A caso. Mi distendo per terra. Da qui il nano da giardino sembra il mio migliore amico, il praticello finto un angolo di paradiso e il tappeto una striscia di sabbia. Se chiudo gli occhi il rumore del traffico può anche trasformarsi in un ruscello. A caso. Faccio la prima cosa che mi viene in mente. Mi distendo sul tappeto di casa mia. Il tempo va per conto suo. L’alba penetra di nuovo tra le fessure delle tapparelle e la rosa che ho lasciato sul tavolo sembra non voler appassire. A caso. La paura ingiustificata evapora insieme all’inverno più lungo degli ultimi dieci anni e la gatta ricomincia a dormire sul letto.

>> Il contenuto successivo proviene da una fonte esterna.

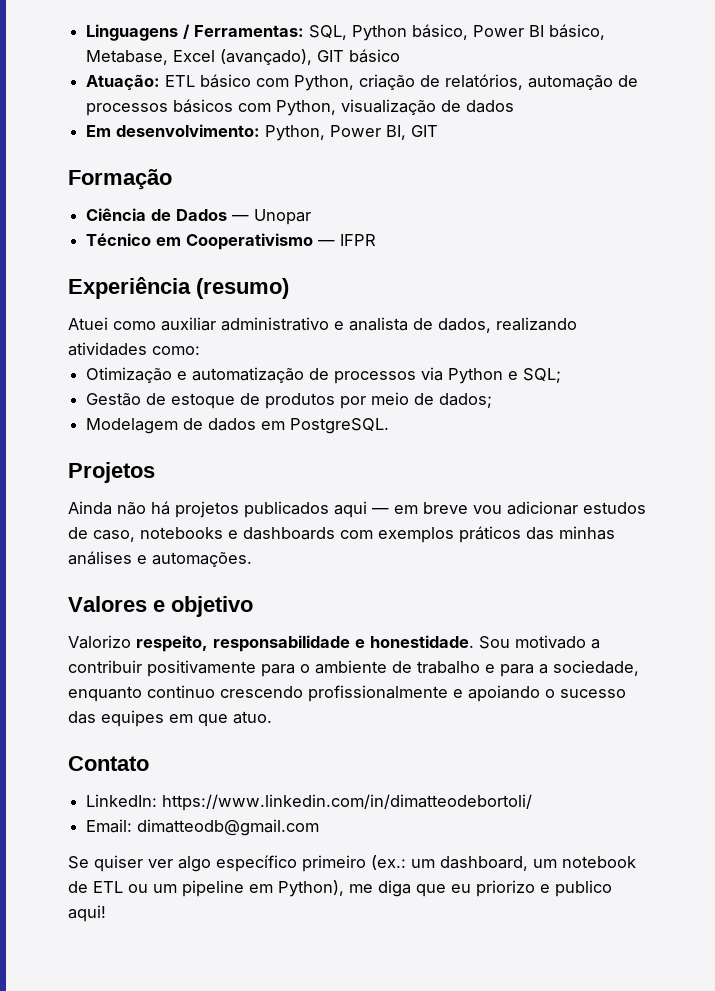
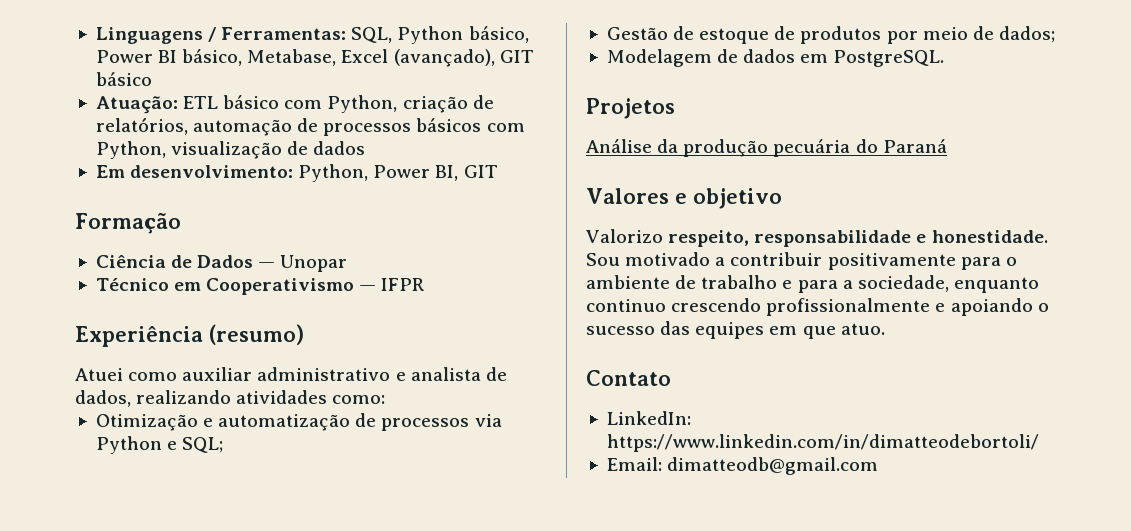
- Ainda não há projetos publicados aqui — em breve vou adicionar estudos de caso, notebooks e dashboards com exemplos práticos das minhas análises e automações.
+ Análise da produção pecuária do Paraná
- Se quiser ver algo específico primeiro (ex.: um dashboard, um notebook de ETL ou um pipeline em Python), me diga que eu priorizo e publico aqui!

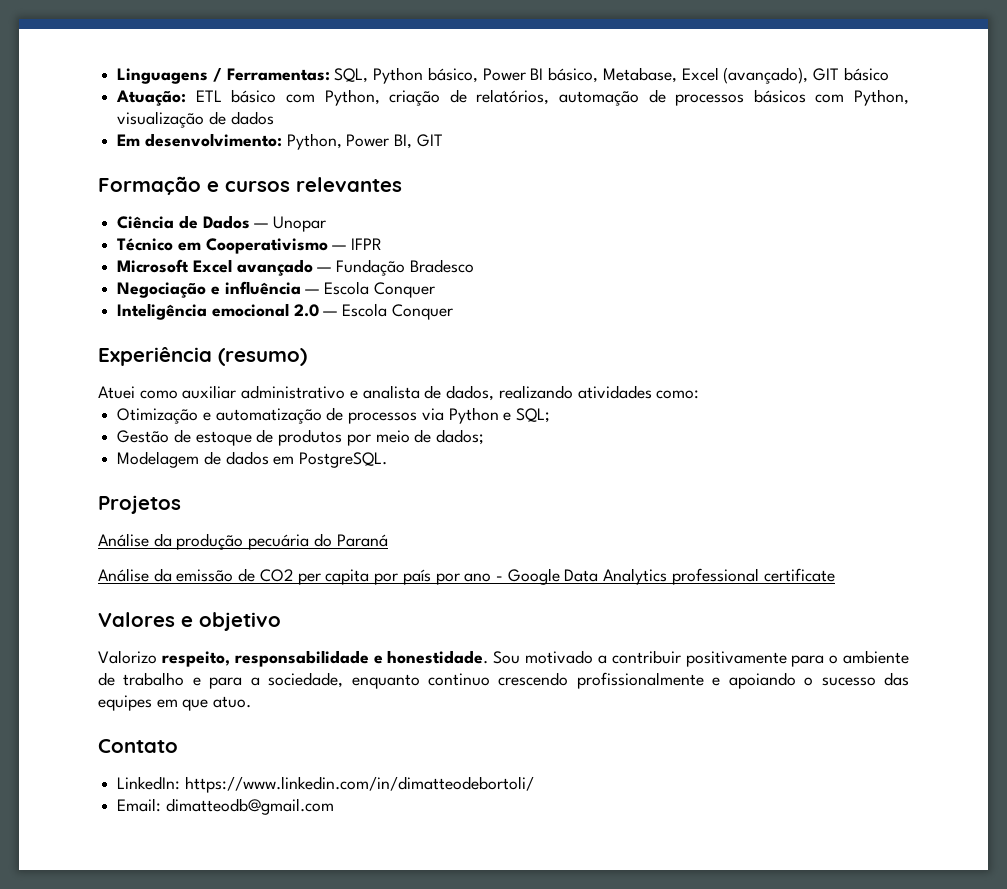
- Formação
+ Formação e cursos relevantes
+ Microsoft Excel avançado — Fundação Bradesco
+ Negociação e influência — Escola Conquer
+ Inteligência emocional 2.0 — Escola Conquer
+ Análise da emissão de CO2 per capita por país por ano - Google Data Analytics professional certificate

La gatta è sul letto e io sono sul tappeto. E stiamo meglio entrambe. Nel cortile c’è una bici appesa in verticale che beve le gocce d’acqua che colano dai vasi per dissetarsi in attesa che io mi decida a ripararla. Abbraccio il pavimento. Abbraccio la vita. Le chiedo scusa. Aveva ragione. Dovevo fidarmi di lei. Ringrazio il pavimento. Ringrazio la vita. Vado a riparare la bicicletta. Prima però mi guardo allo specchio e sorrido. Sorrido davvero. A caso.